O PT apostou num discurso fraudulento, o da reinvenção do Brasil e que, para chegar ao sucesso que se avizinhava, o cidadão brasileiro não deveria permitir o retrocesso, como, por exemplo, a volta das privatizações, possivelmente a única diferença mais séria entre petistas e tucanos.

O PSDB caiu no conto do vigário e escondeu o ex-presidente Fernando Henrique, durante as campanhas de Serra (2002 e 2010) e de Alckmin (2006). Somente na campanha de Aécio, em 2014, o tucanato resolveu assumir a identidade parcialmente privatizante dos anos 1990.

O resultado para o partido que nasceu da costela do velho PMDB, na segunda metade da década de 1980, foi um discurso morno, em 2002, insosso em 2006, quando Alckmin conseguiu a proeza de ter menos votos no segundo turno do que tivera no primeiro, e a ciclotimia da campanha de Serra, em 2010, quando o partido tentou uma guinada muito à direita.

Ao assumirem a identidade em 2014, acatando a polarização proposta pelo PT, Aécio Neves chegou ao segundo turno com chances reais de bater Dilma.

E por quê?

Por uma questão, primeiro, relativamente simples: o partido subiu a rampa do Planalto à bordo do Plano Real e o manteve nos dois mandatos de FHC. E parte do sucesso de Lula, nunca é demais reforçar, deve-se à estabilidade econômica conquistada às duras penas por meio do Plano Real.

Segundo, mesmo as privatizações, a despeito de erros que tenham sido cometidos, mudaram significativamente as condições econômicas do país, evitaram a quebra da Embratel, tornaram a Vale uma das maiores do mundo no setor e garantiram à Embraer condições para competir em igualdade de condições com gigantes do setor.

Aécio mostrou as duas coisas: o Plano Real e as privatizações foram uma construção e marca do tucanato e trouxeram benefícios para o país.

Muito do que Lula colheu foi plantado por seus antecessores, Itamar e Fernando Henrique – e mesmo por José Sarney, o donatário do Maranhão.
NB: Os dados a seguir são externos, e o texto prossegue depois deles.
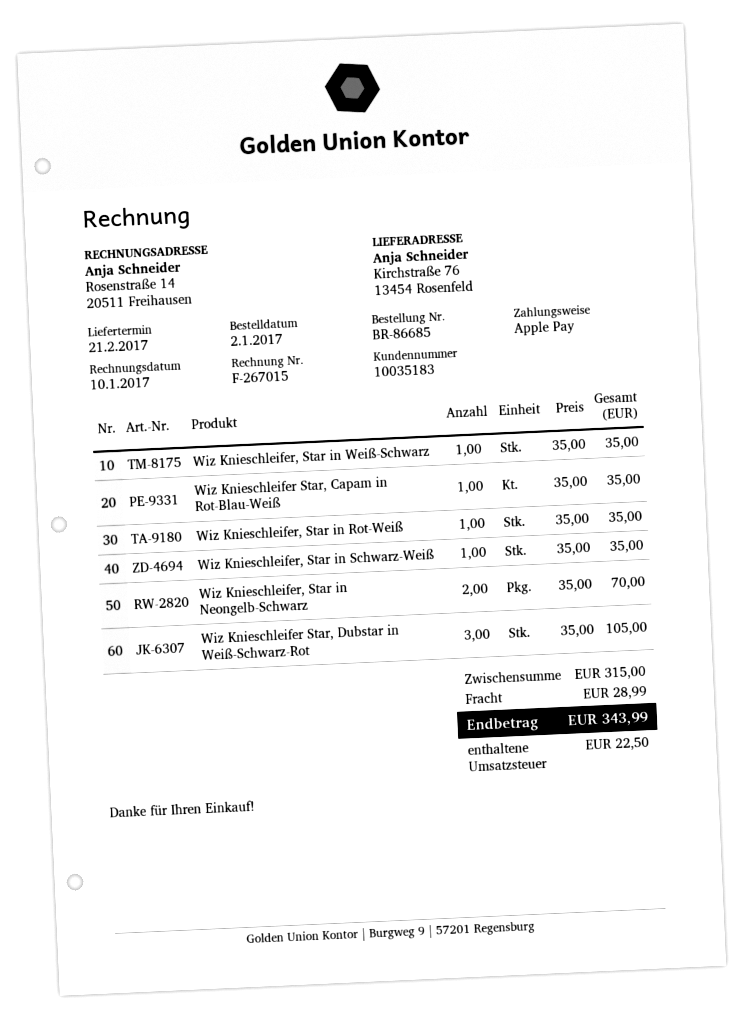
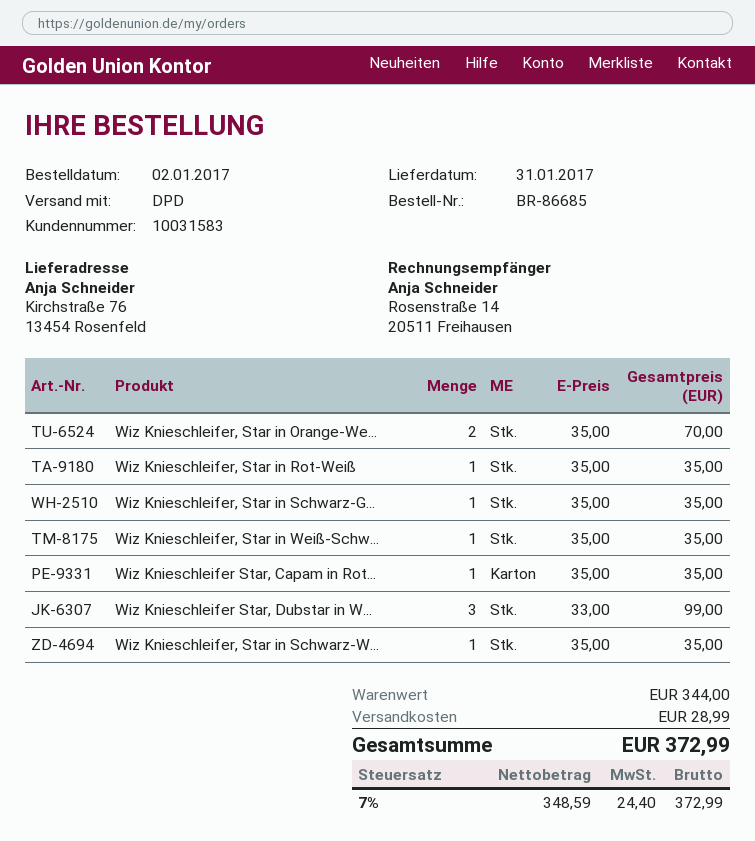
delivery date: 2017-02-21 -> 2017-01-31
customer number: 10035183 -> 10031583
Wiz Knieschleifer, Star in Neongelb-Schwarz: 2 x 35.00 = 70.00 -> none
Wiz Knieschleifer Star, Dubstar in Weiß-Schwarz-Rot: 3 x 35.00 = 105.00 -> 3 x 33.00 = 99.00
Wiz Knieschleifer, Star in Orange-We...: none -> 2 x 35.00 = 70.00
Wiz Knieschleifer, Star in Schwarz-G...: none -> 1 x 35.00 = 35.00
subtotal: 315.00 -> 344.00
tax: 22.50 -> 24.40
total: 343.99 -> 372.99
Ou seja, a colheita do “nós”, como os petistas se referem a si mesmos, foi plantada por “eles”, como são designados os adversários do petismo pelos petistas mais estreitos e caolhos.

Terceiro, apostar na polarização e desmerecer os valores de adversários legítimos abriu a brecha por onde entraram grupos políticos, organizados e desorganizados, que não têm nenhuma vergonha de se assumirem como adversários, e até inimigos, do petismo, vereda que permitiu a Jair Bolsonaro abrir caminho em direção ao Palácio do Planalto.

A luta que hoje poderia se dar em torno de ideias passou para o terreno da agressão e segue, célere, rumo ao silenciamento do outro, a saber, de todos aqueles que discordam de propostas extremistas.

A civilização, por ora, só pode ser vislumbrada pelo retrovisor.